Exercise prompt:
An exact copy of every line from the one holding "-> <div> <span>11.</span>" to the end of the entries below is required; leave the pictures out.

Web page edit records
+ + +

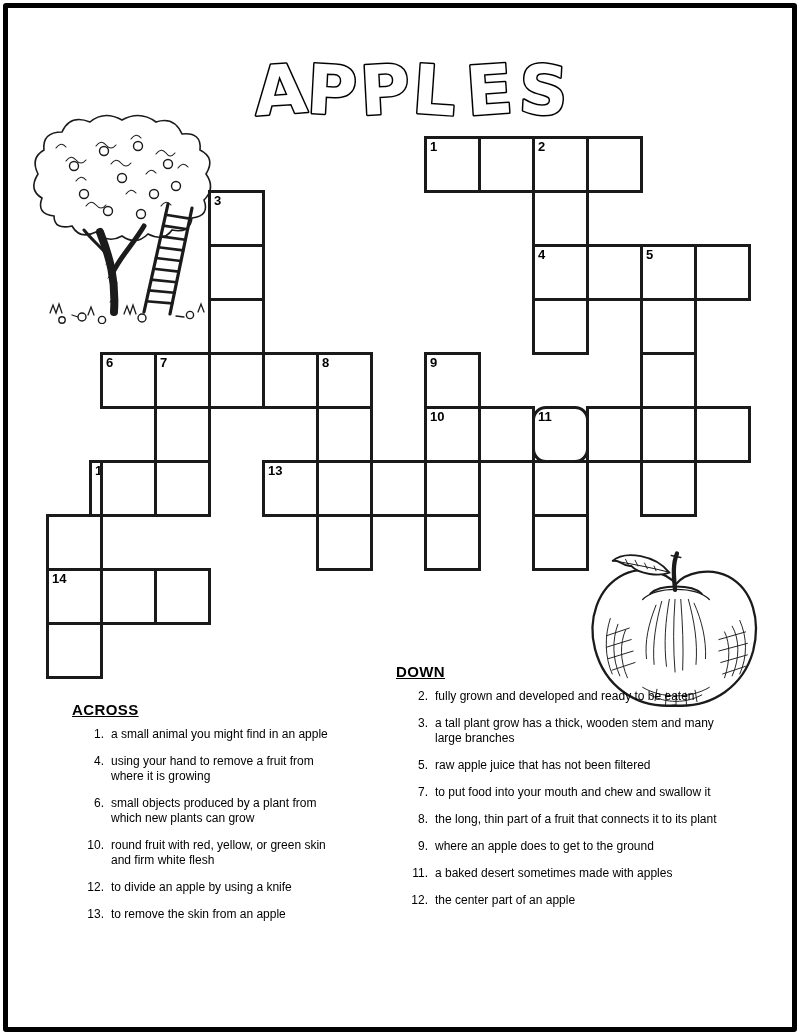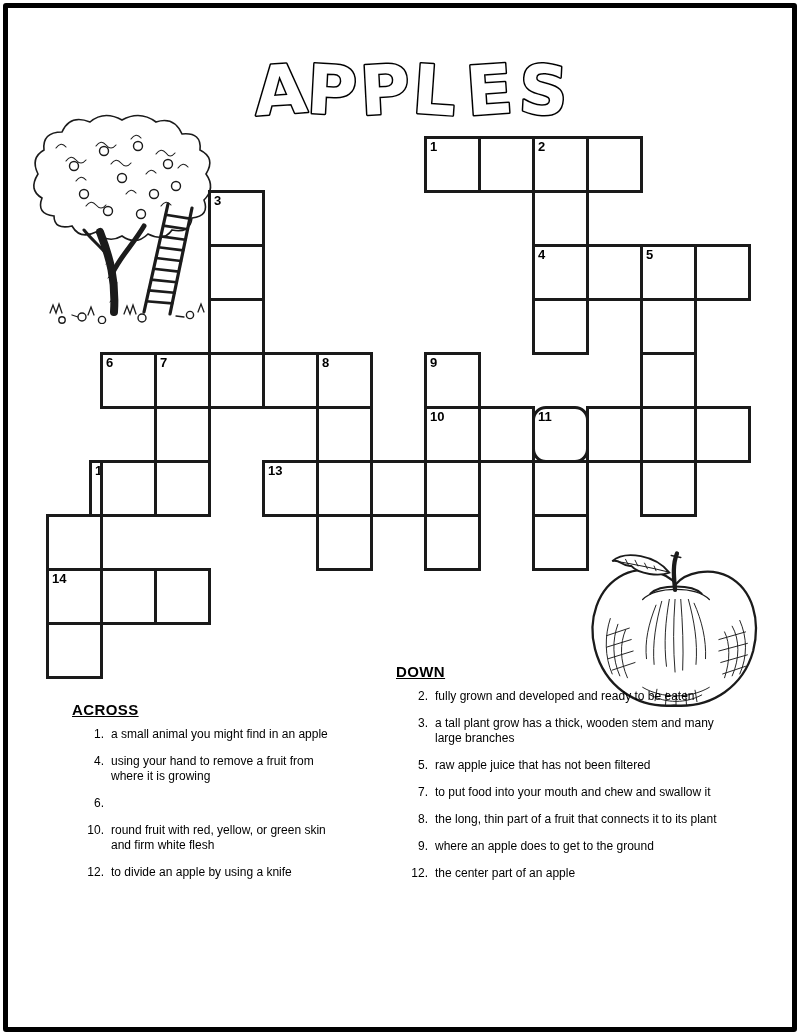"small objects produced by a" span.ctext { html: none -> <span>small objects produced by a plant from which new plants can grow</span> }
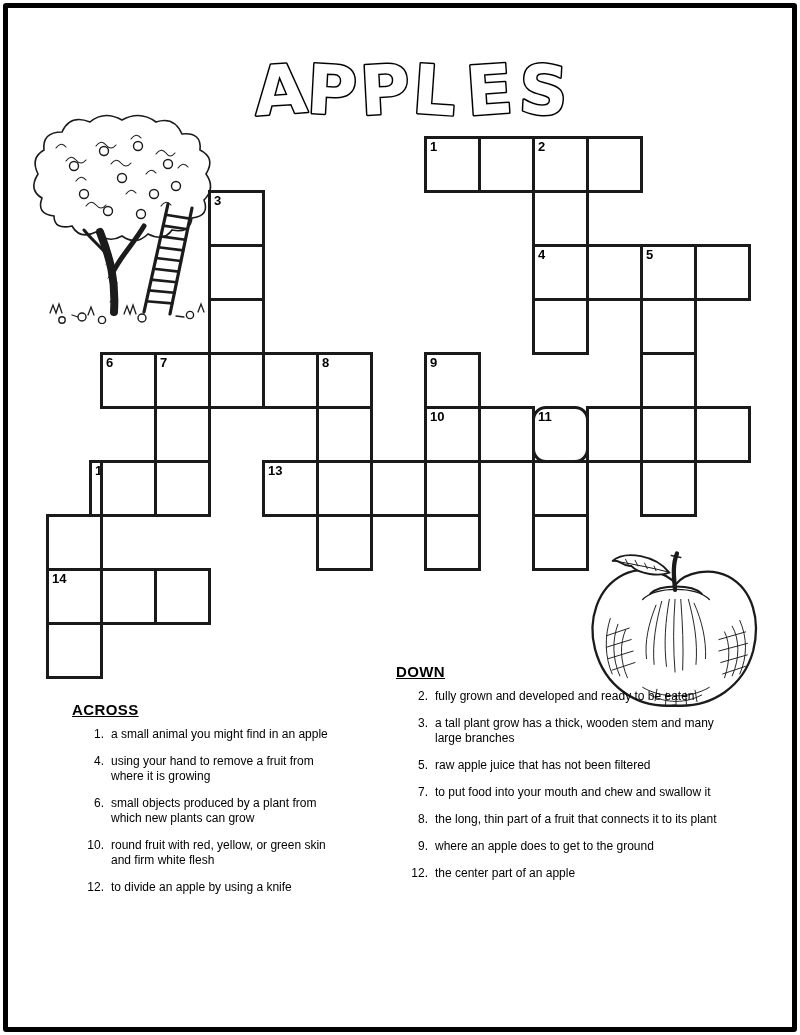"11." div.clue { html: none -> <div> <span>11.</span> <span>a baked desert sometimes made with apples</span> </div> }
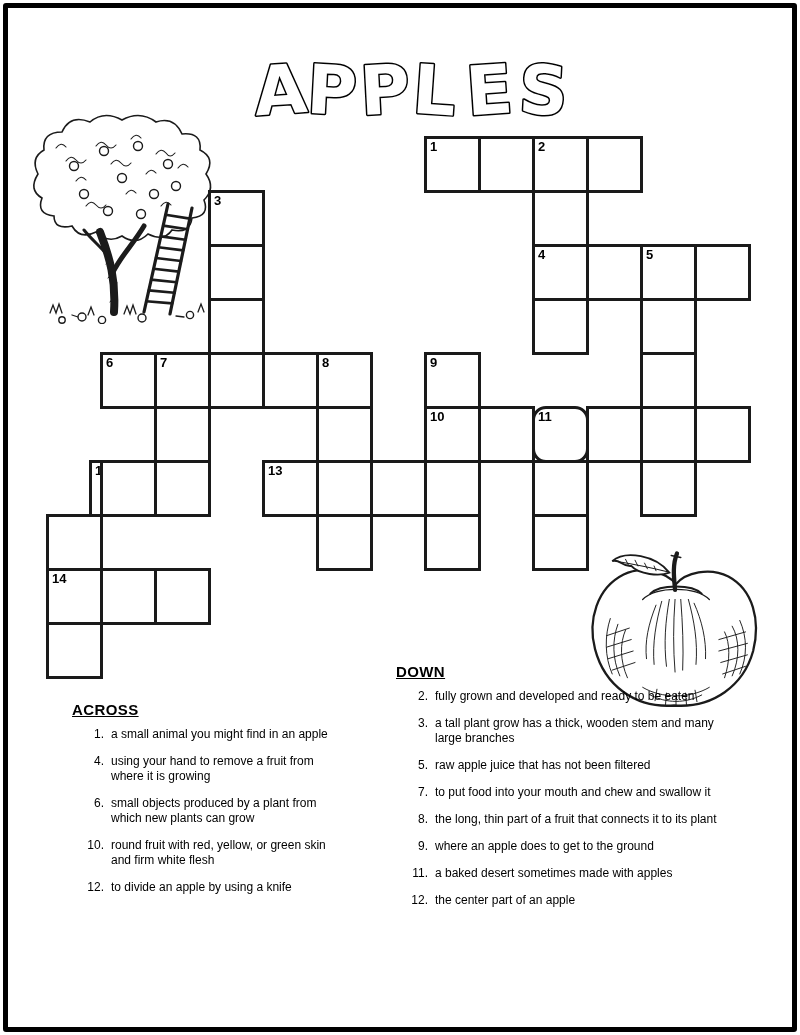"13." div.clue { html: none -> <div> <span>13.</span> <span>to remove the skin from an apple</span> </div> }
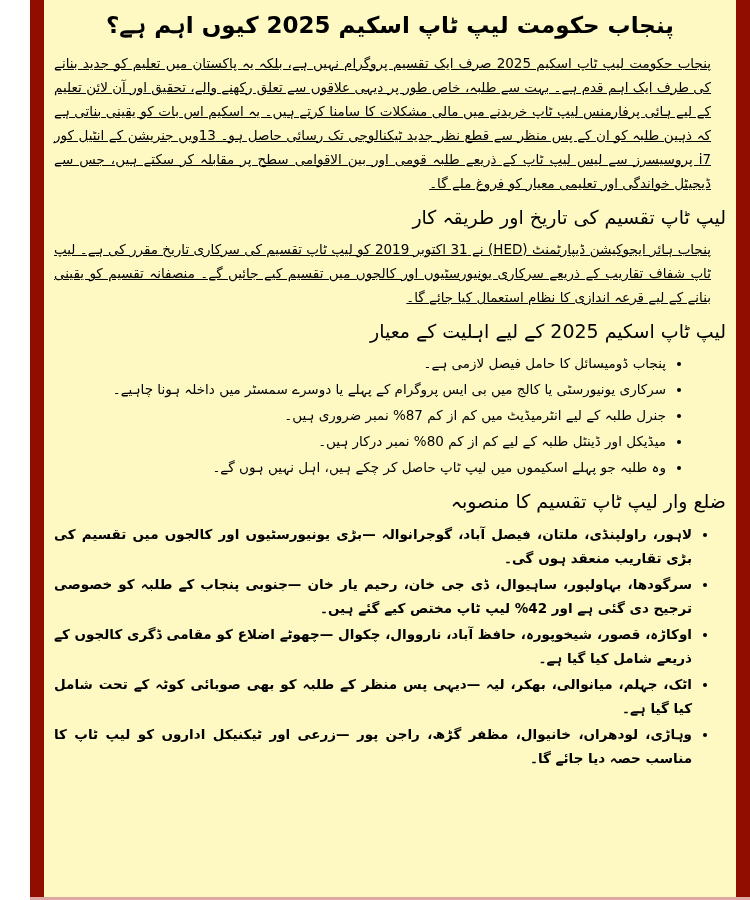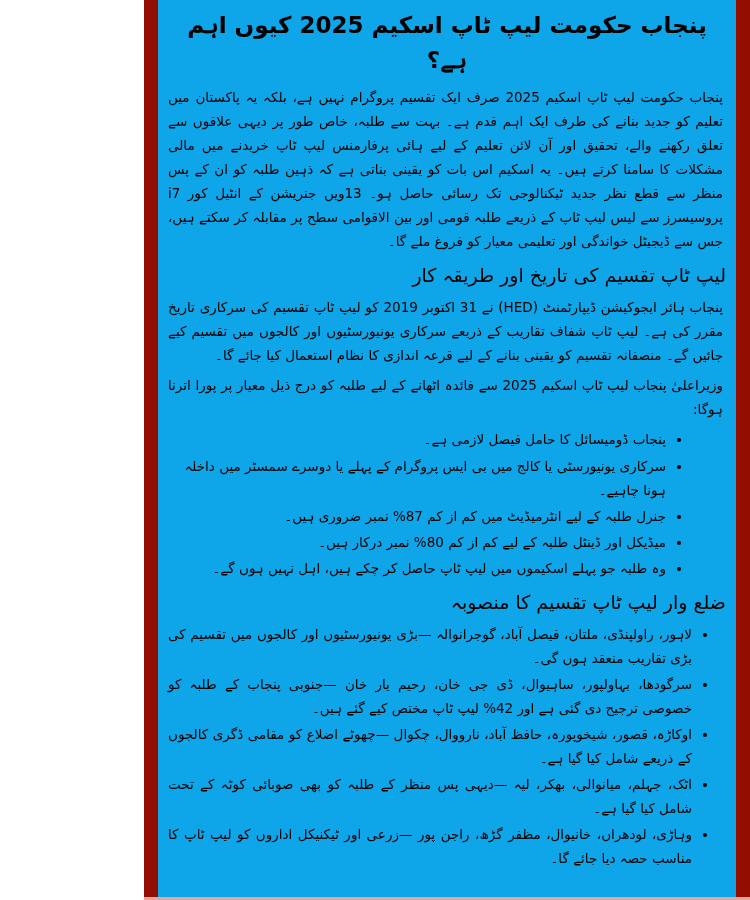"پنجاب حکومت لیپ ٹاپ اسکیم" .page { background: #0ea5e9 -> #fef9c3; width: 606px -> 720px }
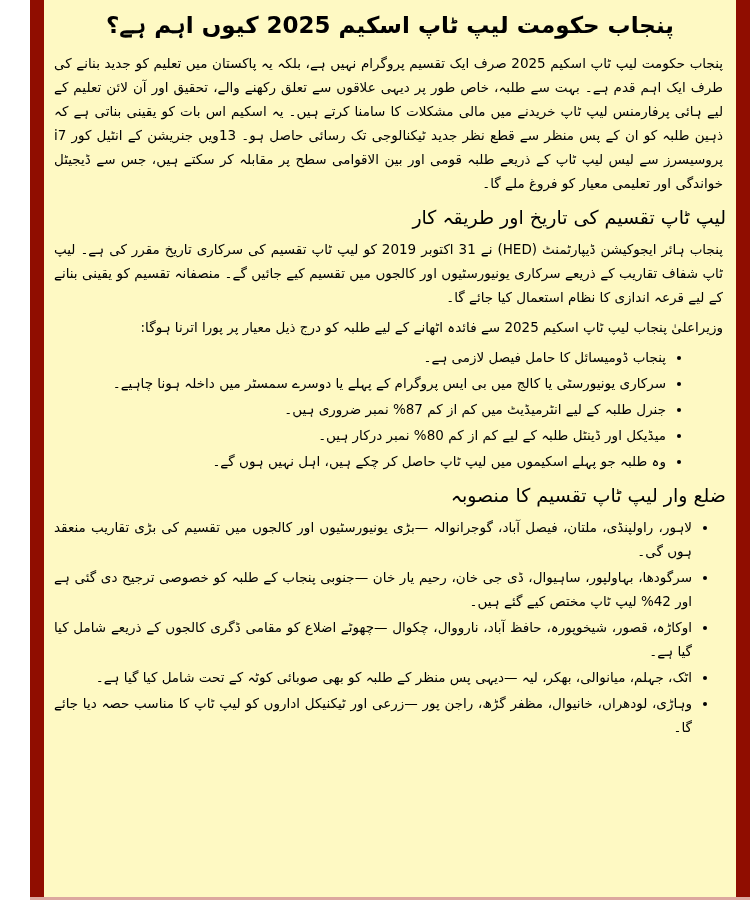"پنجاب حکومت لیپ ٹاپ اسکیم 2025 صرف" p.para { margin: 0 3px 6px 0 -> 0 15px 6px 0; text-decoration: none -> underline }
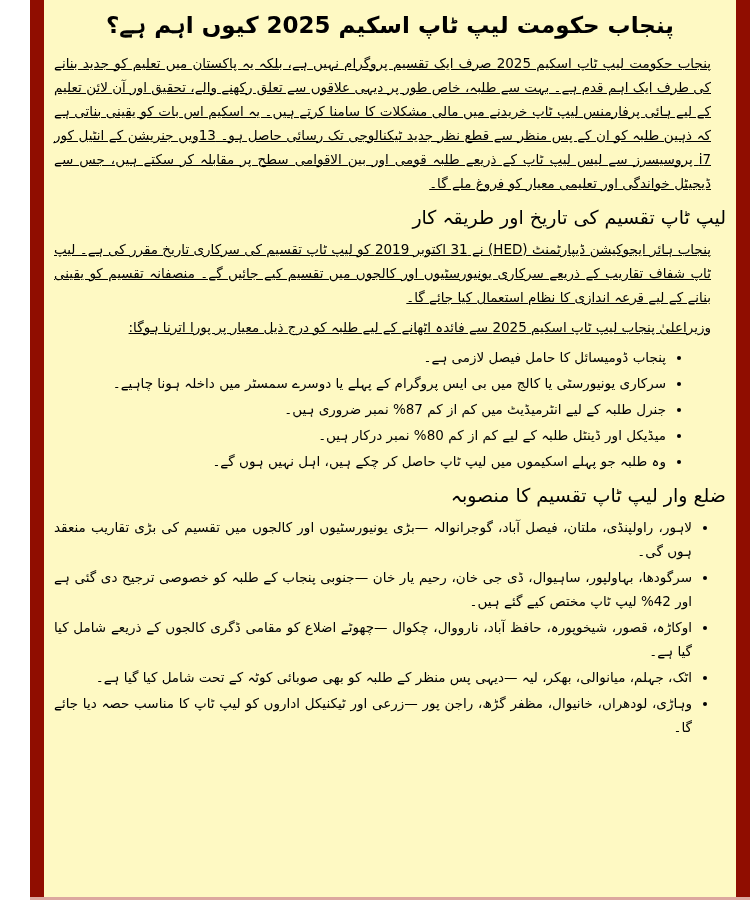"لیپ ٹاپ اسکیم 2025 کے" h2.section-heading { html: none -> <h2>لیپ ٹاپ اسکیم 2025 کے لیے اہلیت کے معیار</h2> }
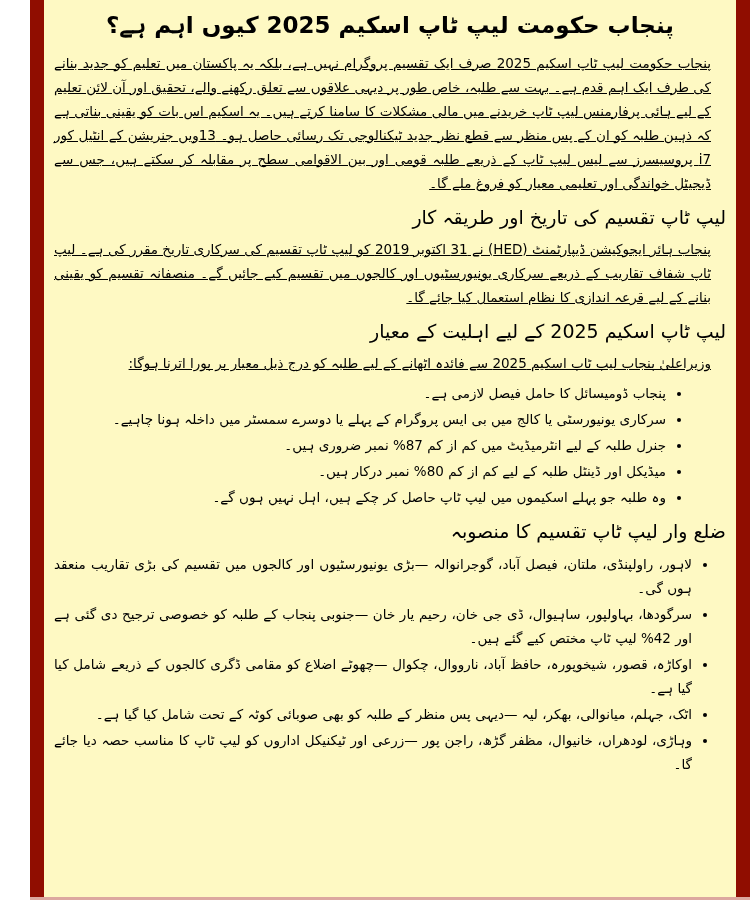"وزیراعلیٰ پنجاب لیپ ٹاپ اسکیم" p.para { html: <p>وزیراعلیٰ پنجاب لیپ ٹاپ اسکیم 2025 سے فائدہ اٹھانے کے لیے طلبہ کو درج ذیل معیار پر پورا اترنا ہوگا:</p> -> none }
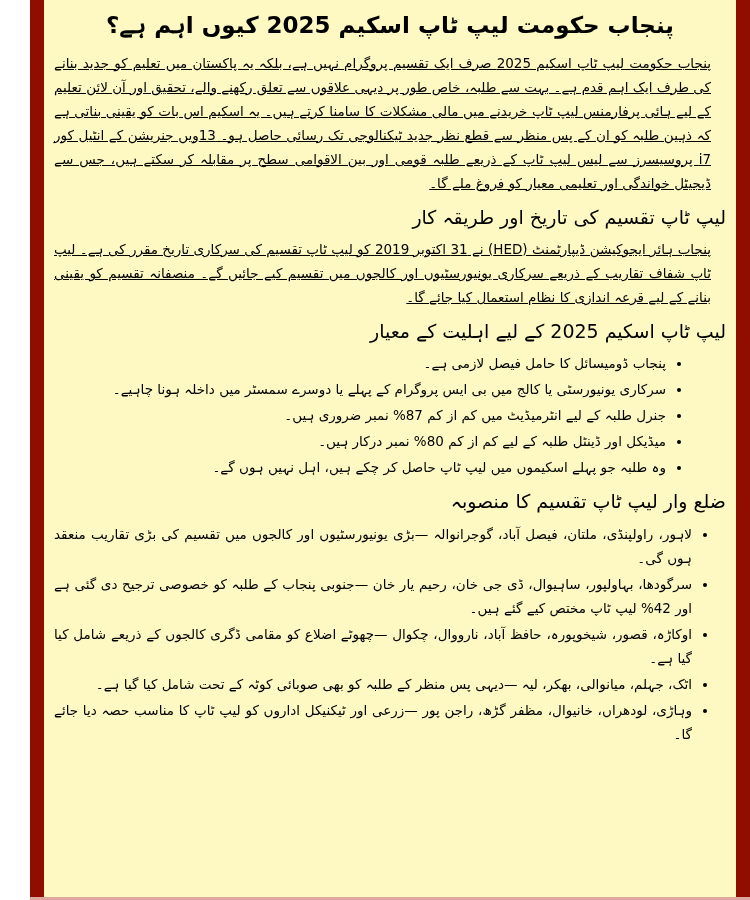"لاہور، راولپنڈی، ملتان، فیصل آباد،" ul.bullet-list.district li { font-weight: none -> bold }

+ + +

Response to this task:
"11." div.clue { html: none -> <div> <span>11.</span> <span>a baked desert sometimes made with apples</span> </div> }
"13." div.clue { html: none -> <div> <span>13.</span> <span>to remove the skin from an apple</span> </div> }
"پنجاب حکومت لیپ ٹاپ اسکیم" .page { background: #0ea5e9 -> #fef9c3; width: 606px -> 720px }
"پنجاب حکومت لیپ ٹاپ اسکیم 2025 صرف" p.para { margin: 0 3px 6px 0 -> 0 15px 6px 0; text-decoration: none -> underline }
"لیپ ٹاپ اسکیم 2025 کے" h2.section-heading { html: none -> <h2>لیپ ٹاپ اسکیم 2025 کے لیے اہلیت کے معیار</h2> }
"وزیراعلیٰ پنجاب لیپ ٹاپ اسکیم" p.para { html: <p>وزیراعلیٰ پنجاب لیپ ٹاپ اسکیم 2025 سے فائدہ اٹھانے کے لیے طلبہ کو درج ذیل معیار پر پورا اترنا ہوگا:</p> -> none }
"لاہور، راولپنڈی، ملتان، فیصل آباد،" ul.bullet-list.district li { font-weight: none -> bold }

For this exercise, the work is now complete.